(Extracted data entries)
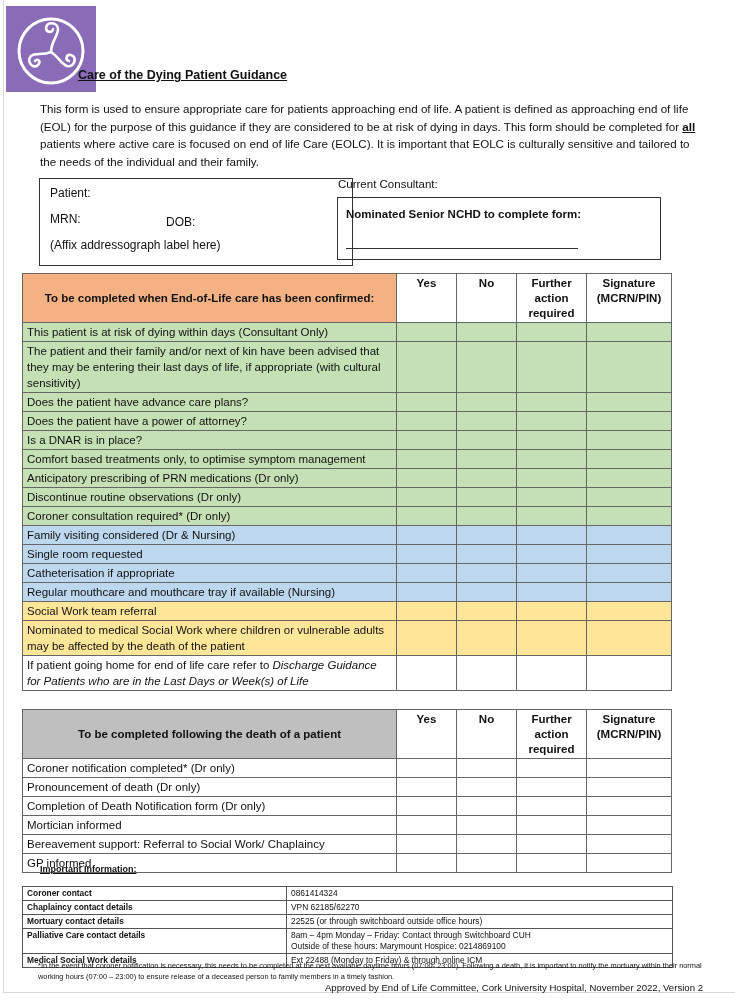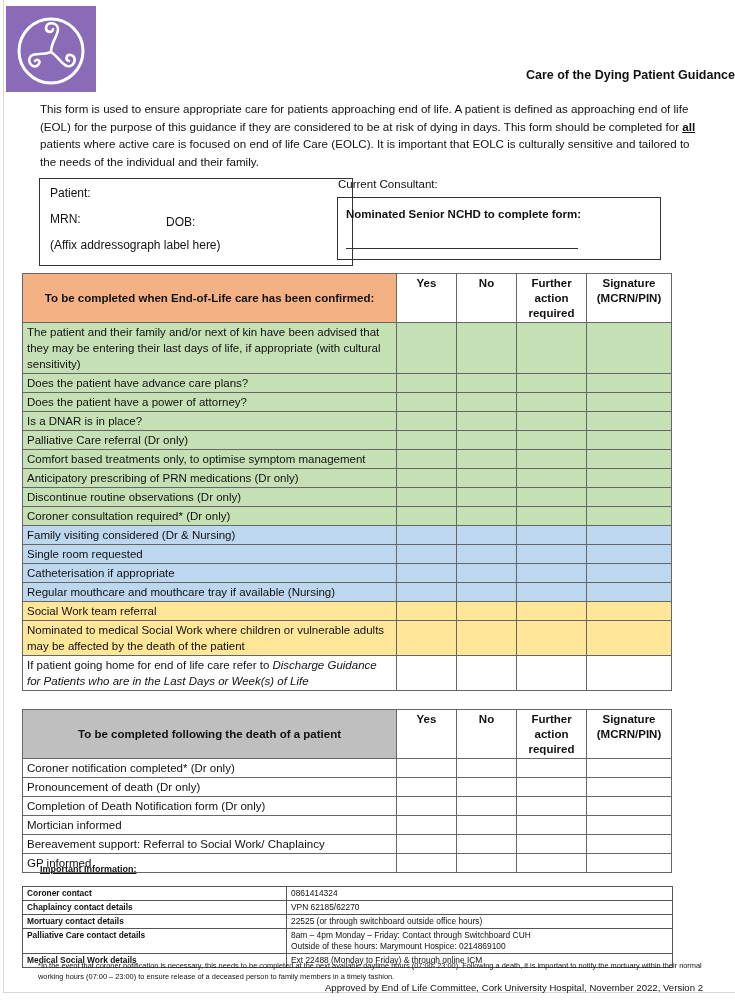--- a/index.html
+++ b/index.html
@@ -9,8 +9,8 @@
   .page-bottom { position:absolute; left:3px; right:0; bottom:10px; height:1px; background:#d8d8d8; }
   .logo { position:absolute; left:6px; top:6px; width:90px; height:86px; background:#8a6bb8; }
   .logo svg { width:90px; height:86px; display:block; }
-  .title { position:absolute; left:0; right:0; top:68px; text-align:right; padding-left:78px;
-           font-weight:bold; font-size:12.5px; }
+  .title { position:absolute; left:0; right:0; top:68px; text-align:left; padding-left:78px;
+           font-weight:bold; font-size:12.5px; text-decoration:underline; }
   .intro { position:absolute; left:40px; top:100px; width:665px; font-size:11.6px; line-height:17.5px; }
   .intro u { font-weight:bold; }
   .patient-box { position:absolute; left:39px; top:178px; width:314px; height:88px; border:1px solid #333;

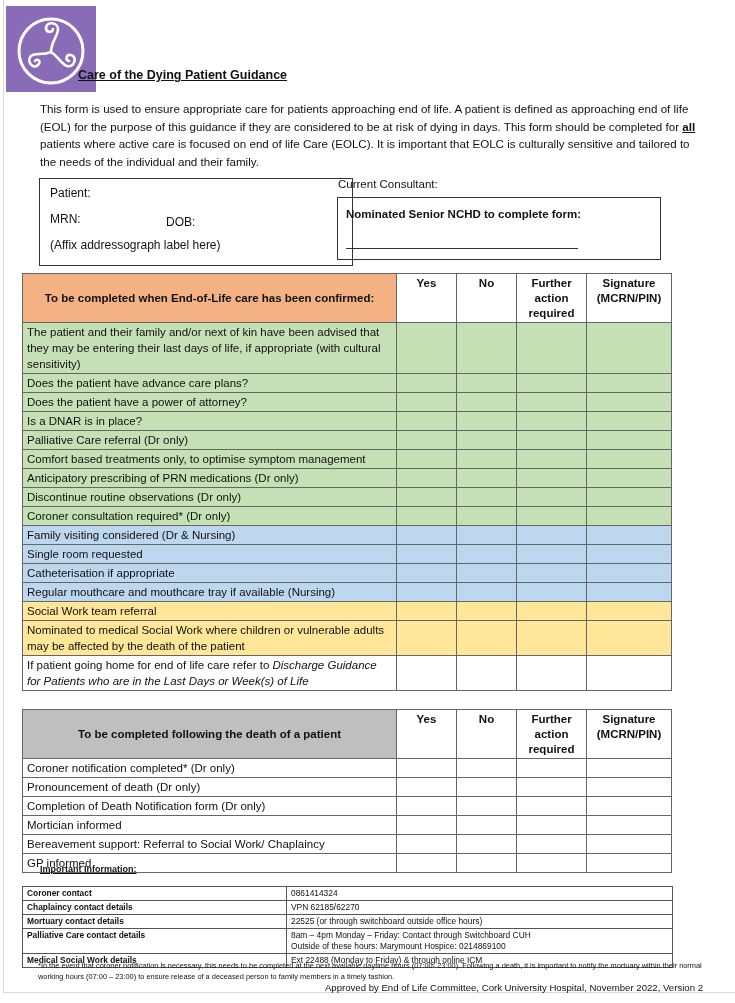--- a/index.html
+++ b/index.html
@@ -95,6 +95,13 @@
   </thead>
   <tbody id="t1-body">
       <tr class="g">
+        <td>This patient is at risk of dying within days (Consultant Only)</td>
+        <td></td>
+        <td></td>
+        <td></td>
+        <td></td>
+      </tr>
+      <tr class="g">
         <td>The patient and their family and/or next of kin have been advised that they may be entering their last days of life, if appropriate (with cultural sensitivity)</td>
         <td></td>
         <td></td>

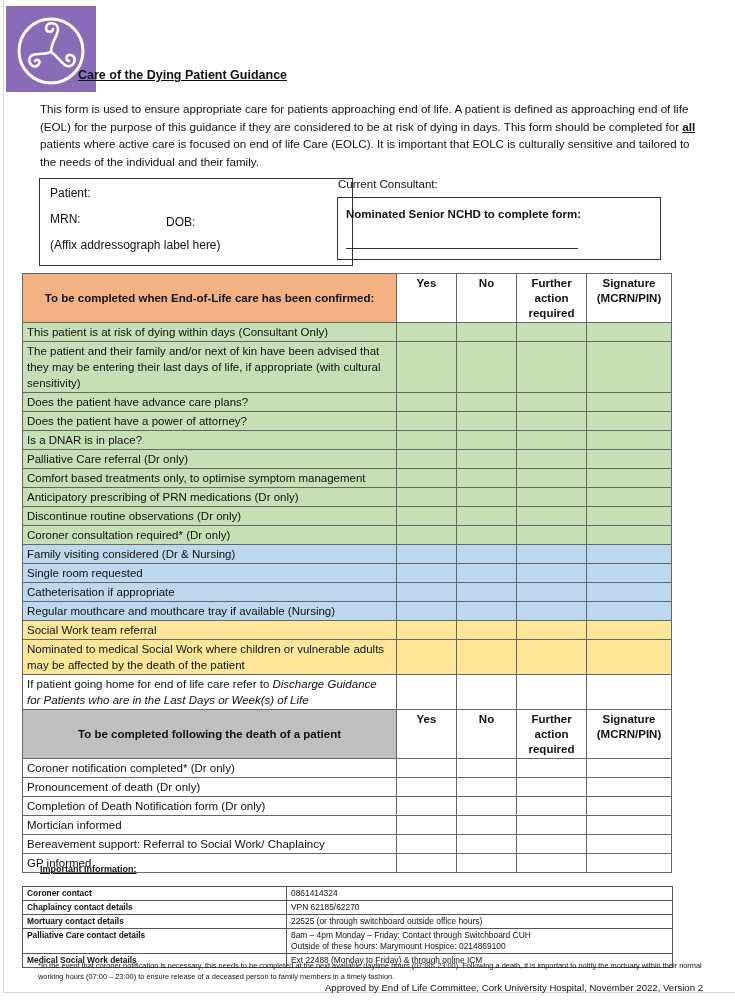--- a/index.html
+++ b/index.html
@@ -130,13 +130,6 @@
         <td></td>
       </tr>
       <tr class="g">
-        <td>Palliative Care referral (Dr only)</td>
-        <td></td>
-        <td></td>
-        <td></td>
-        <td></td>
-      </tr>
-      <tr class="g">
         <td>Comfort based treatments only, to optimise symptom management</td>
         <td></td>
         <td></td>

- REQUIRED ACTION:
The answer is each line from the entries above in which the word "class" occurs.

- OUTPUT FOR THIS EXERCISE:
       <tr class="g">
+      <tr class="g">
       <tr class="g">
-      <tr class="g">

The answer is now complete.